JDK-8222426 : vmTestbase/vm/gc/containers/Combination02 SIGSEGVs during optional evacuation
  • Type: Bug
  • Component: hotspot
  • Sub-Component: gc
  • Affected Version: 13
  • Priority: P2
  • Status: Closed
  • Resolution: Duplicate
  • Submitted: 2019-04-12
  • Updated: 2019-05-05
  • Resolved: 2019-04-25
The Version table provides details related to the release that this issue/RFE will be addressed.

Unresolved : Release in which this issue/RFE will be addressed.
Resolved: Release in which this issue/RFE has been resolved.
Fixed : Release in which this issue/RFE has been fixed. The release containing this fix may be available for download as an Early Access Release or a General Availability Release.

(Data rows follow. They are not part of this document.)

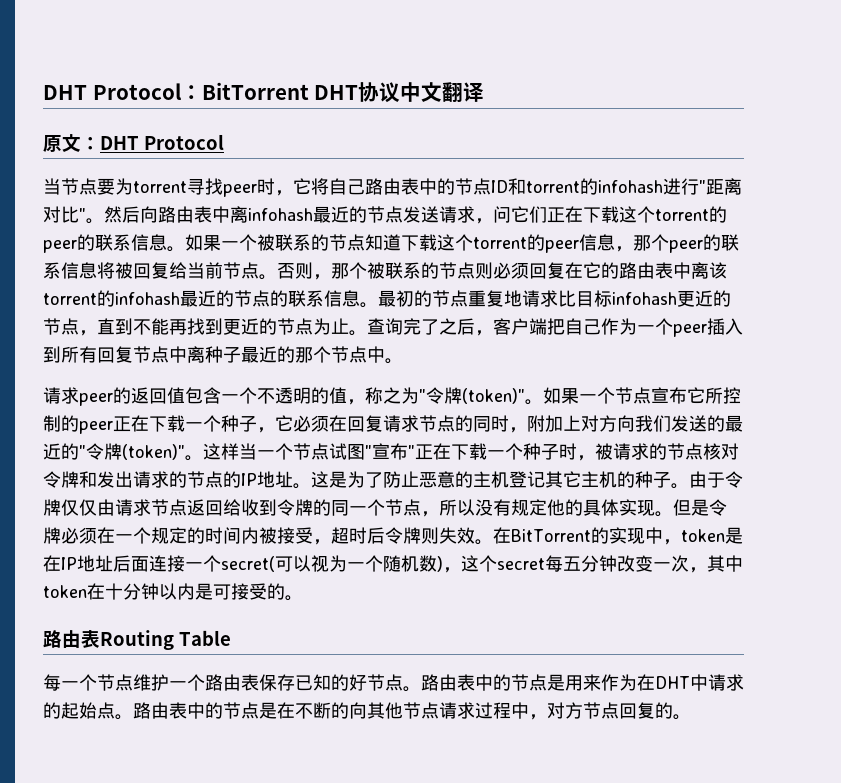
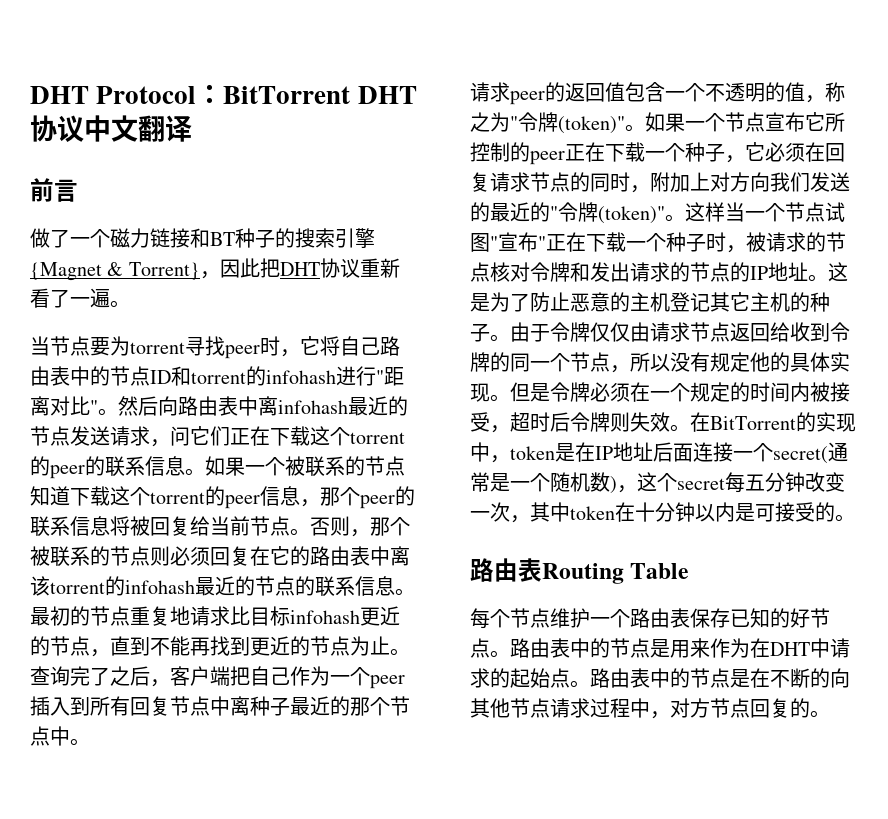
[43,134,224,152] 原文：DHT Protocol -> [30,178,78,202] [30,228,375,248] [30,258,400,281] [30,288,130,308] 前言 // 做了一个磁力链接和BT种子的搜索引擎{Magnet & Torrent}，因此把DHT协议重新看了一遍。
[275,555,347,572] 可以视为 -> [828,442,848,462] [470,472,510,492] 通常是
[61,681,79,689] 一 -> (490, 618) none

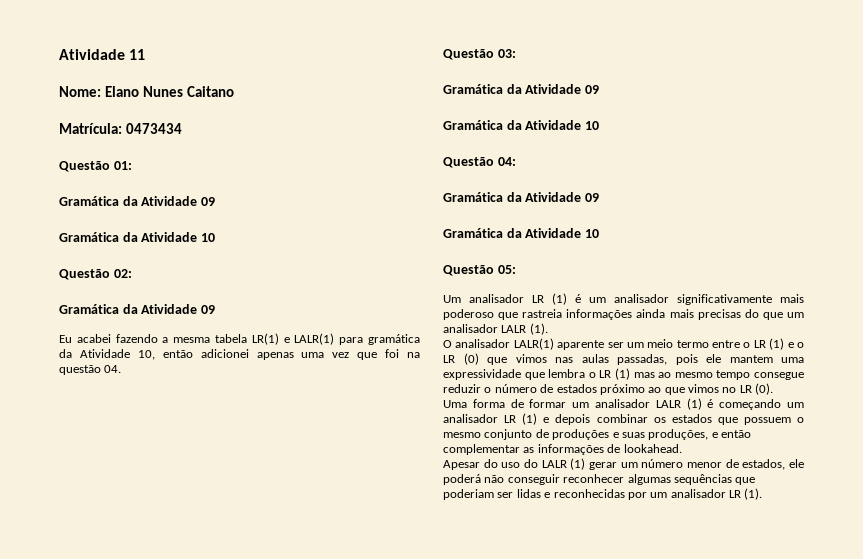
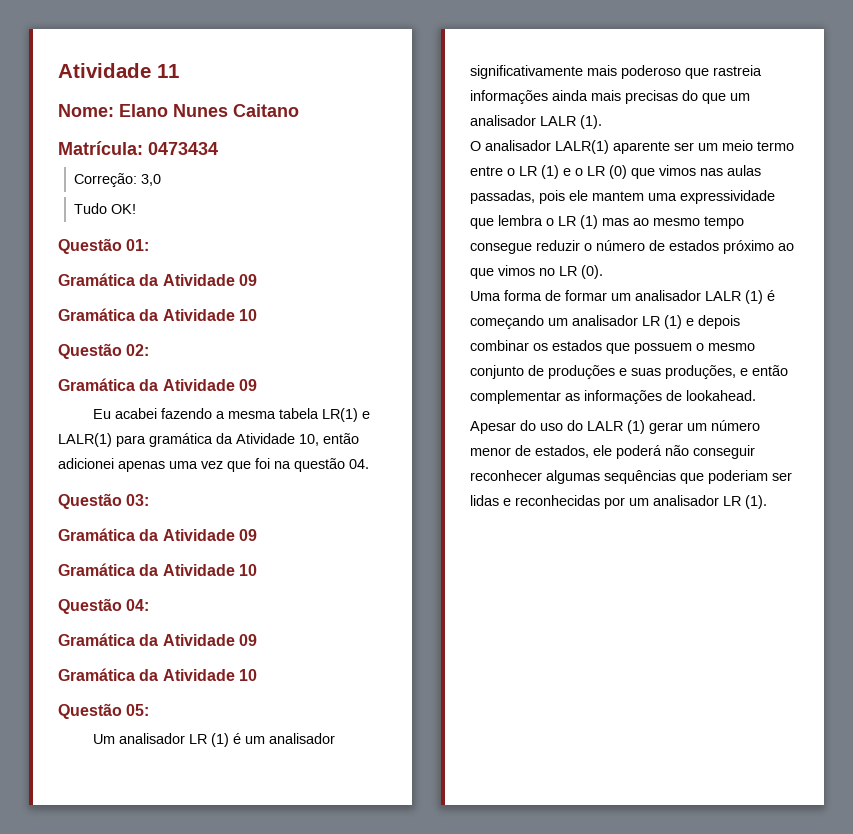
(182, 128) none -> [74,173,162,187] [74,203,137,214] // Correção: 3,0 // Tudo OK!

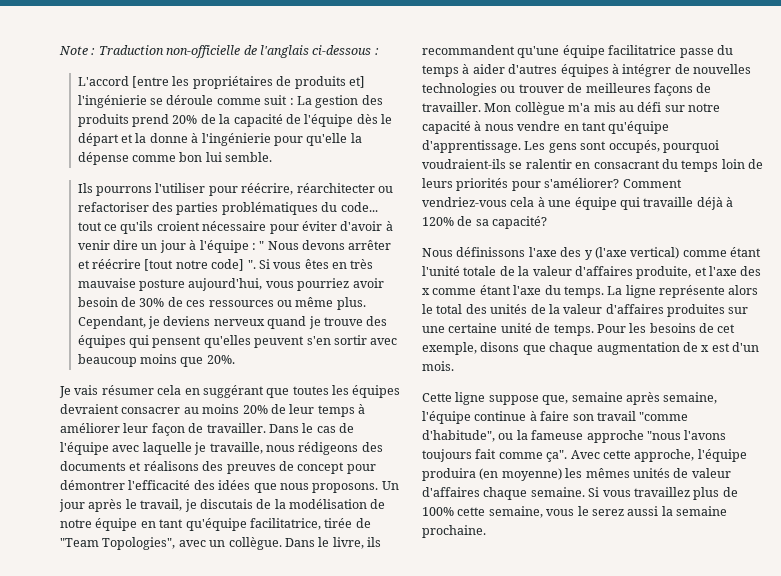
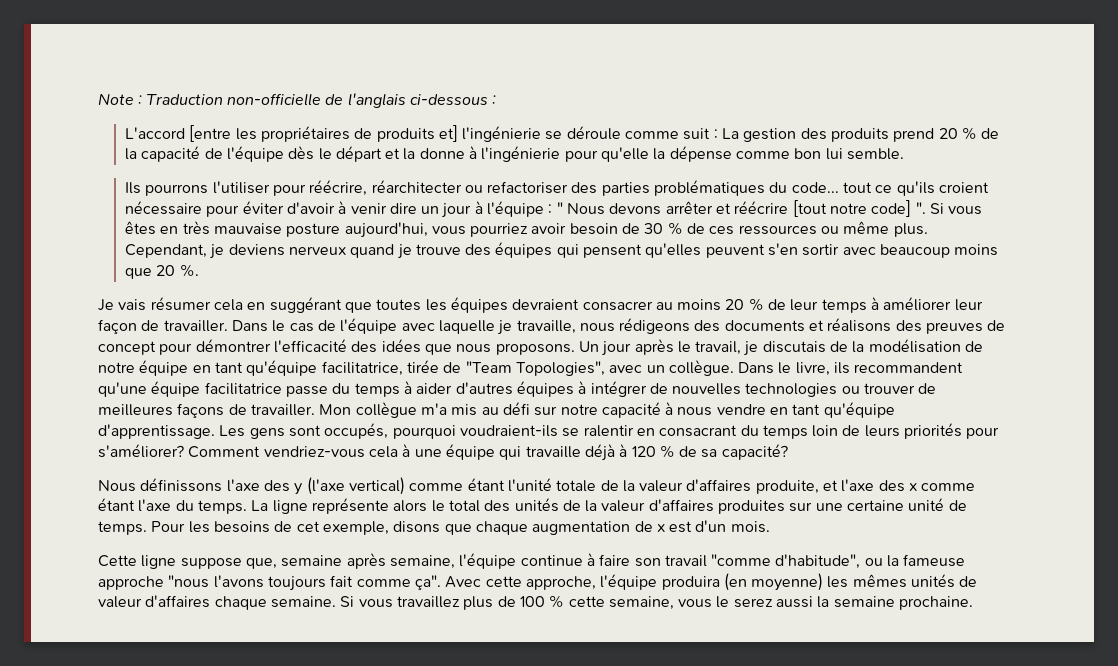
[172,115,198,124] 20% -> [938,127,977,140] 20 %
[139,298,165,307] 30% -> [644,222,683,235] 30 %
[206,355,235,364] 20%. -> [156,264,199,277] 20 %.
[242,405,268,414] 20% -> [725,298,764,311] 20 %
[422,217,454,226] 120% -> [631,445,675,458] 120 %
[422,507,454,516] 100% -> [519,595,565,608] 100 %

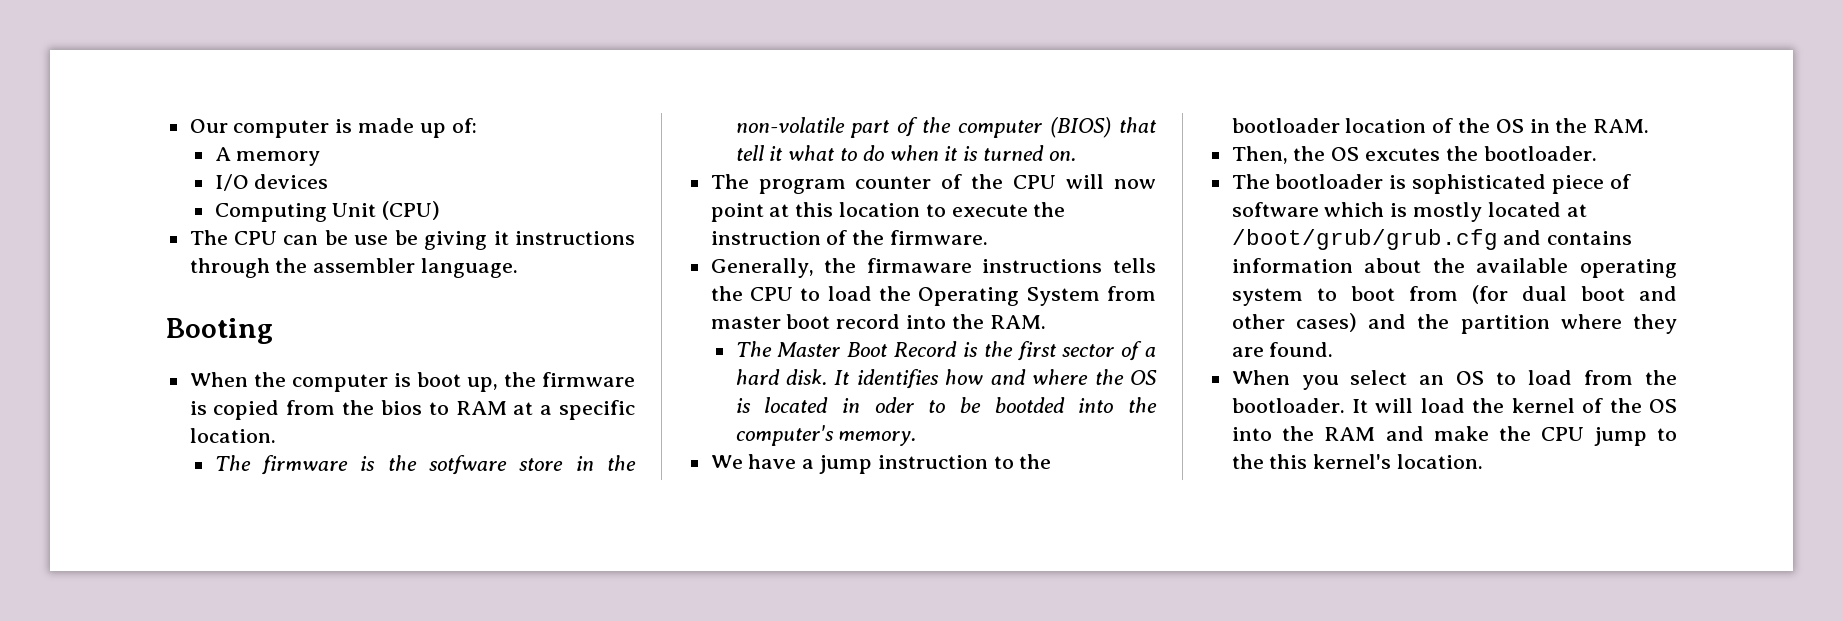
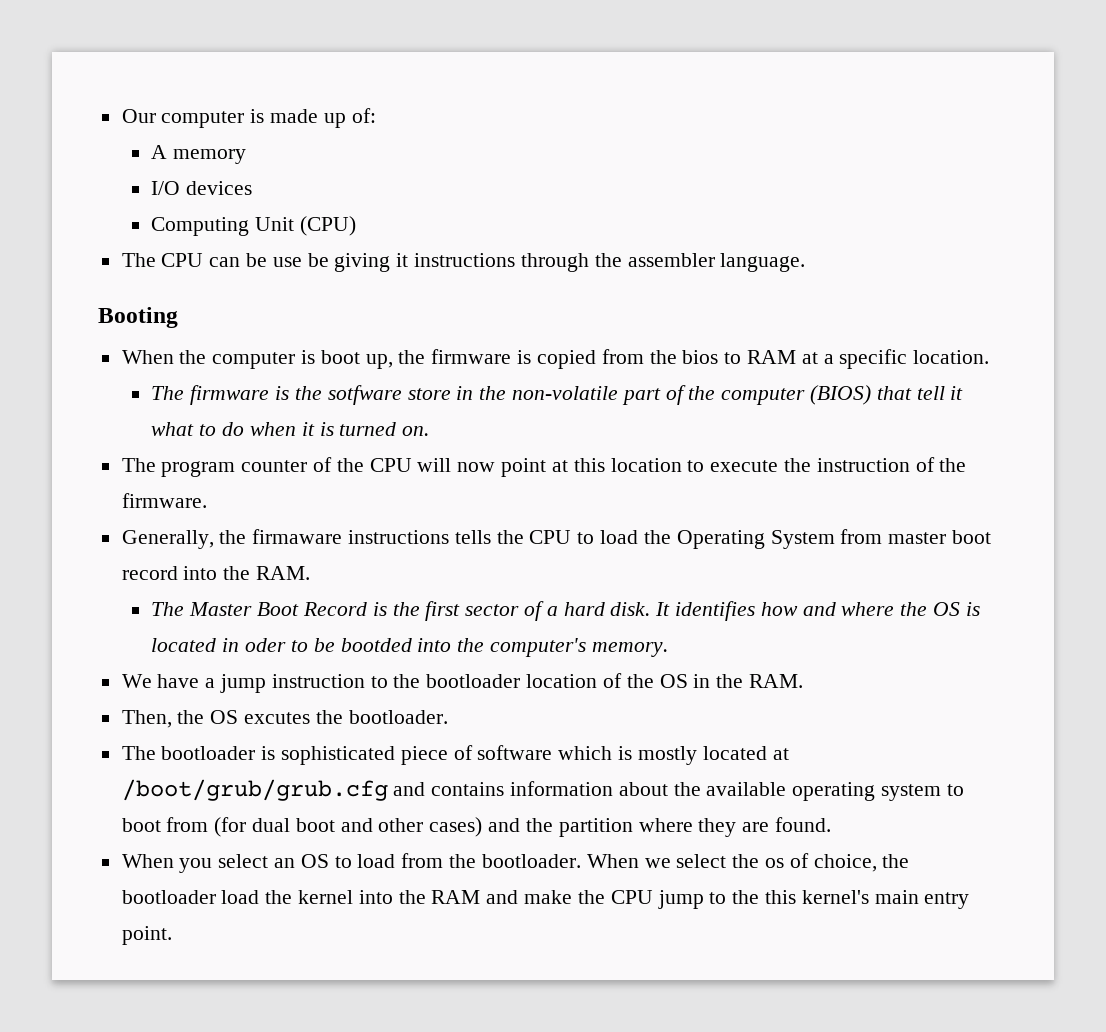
[1352,398,1677,413] It will load the kernel of the OS -> [586,853,910,872] [121,890,354,904] When we select the os of choice, the bootloader load the kernel
[1397,454,1484,469] location. -> [874,890,970,909] [121,926,172,945] main entry point.

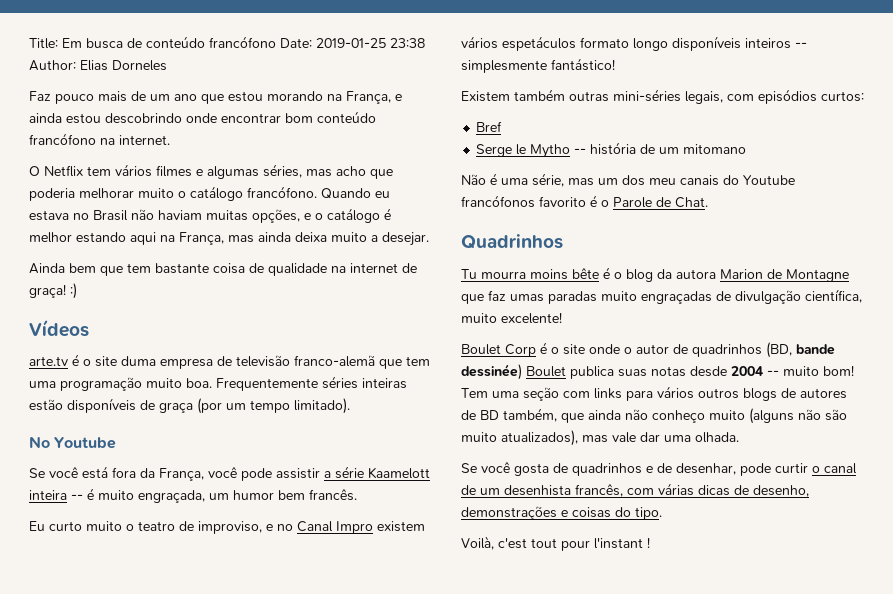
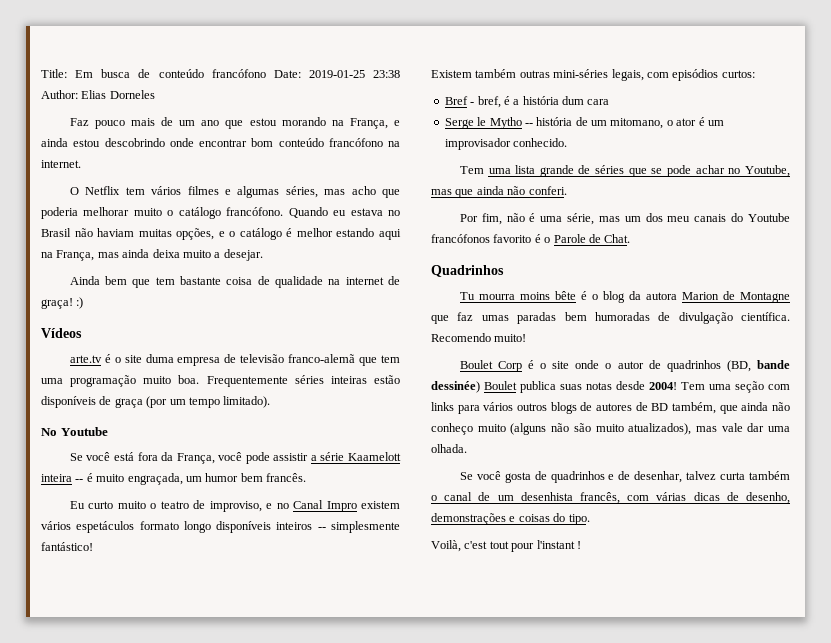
(503, 126) none -> [470,96,610,108] - bref, é a história dum cara
[683,144,747,154] [461,174,486,185] mitomano // Não -> [610,117,724,129] [444,138,568,150] [459,165,790,177] [431,186,567,198] [459,213,525,225] mitomano, o ator é um improvisador conhecido. // Tem uma lista grande de séries que se pode achar no Youtube, mas que ainda não conferi. // Por fim, não
[601,289,862,304] [461,312,562,324] muito engraçadas de divulgação científica, muito excelente! -> [564,312,790,324] [431,333,527,342] bem humoradas de divulgação científica. Recomendo muito!
[731,365,854,376] 2004 -- muito bom! -> [649,382,677,390] 2004!
[740,463,808,476] pode curtir -> [686,471,790,480] talvez curta também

To download the current JDK release, click here.
JDK 13
13Resolved
Related Reports
Duplicate :  
Duplicate :  
Relates :  
Description
The vmTestbase/vm/gc/containers/Combination02 test sometimes crashes when processing the optional remembered set with (most of the time) the following stack trace:

V  [libjvm.so+0x764db8]  G1ParCopyClosure<(G1Barrier)0, (G1Mark)0>::do_oop(oopDesc**)+0x38
V  [libjvm.so+0x74c250]  G1OopStarChunkedList::oops_do(OopClosure*, OopClosure*)+0x60
V  [libjvm.so+0x75a2c4]  G1ScanRSForRegionClosure::scan_opt_rem_set_roots(HeapRegion*)+0xc4
V  [libjvm.so+0x75a3b7]  G1ScanRSForRegionClosure::do_heap_region(HeapRegion*)+0x47
V  [libjvm.so+0x7117e4]  G1CollectionSet::iterate_incremental_part_from(HeapRegionClosure*, unsigned int, unsigned int) const+0x84
V  [libjvm.so+0x758ec8]  G1RemSet::scan_rem_set(G1ParScanThreadState*, unsigned int, G1GCPhaseTimes::GCParPhases, G1GCPhaseTimes::GCParPhases, G1GCPhaseTimes::GCParPhases)+0xf8
V  [libjvm.so+0x70b978]  G1EvacuateRegionsBaseTask::work(unsigned int)+0x98

siginfo: si_signo: 11 (SIGSEGV), si_code: 128 (SI_KERNEL), si_addr: 0x0000000000000000

Reproduction 1 in 1000 runs of that stress test in the CI environment.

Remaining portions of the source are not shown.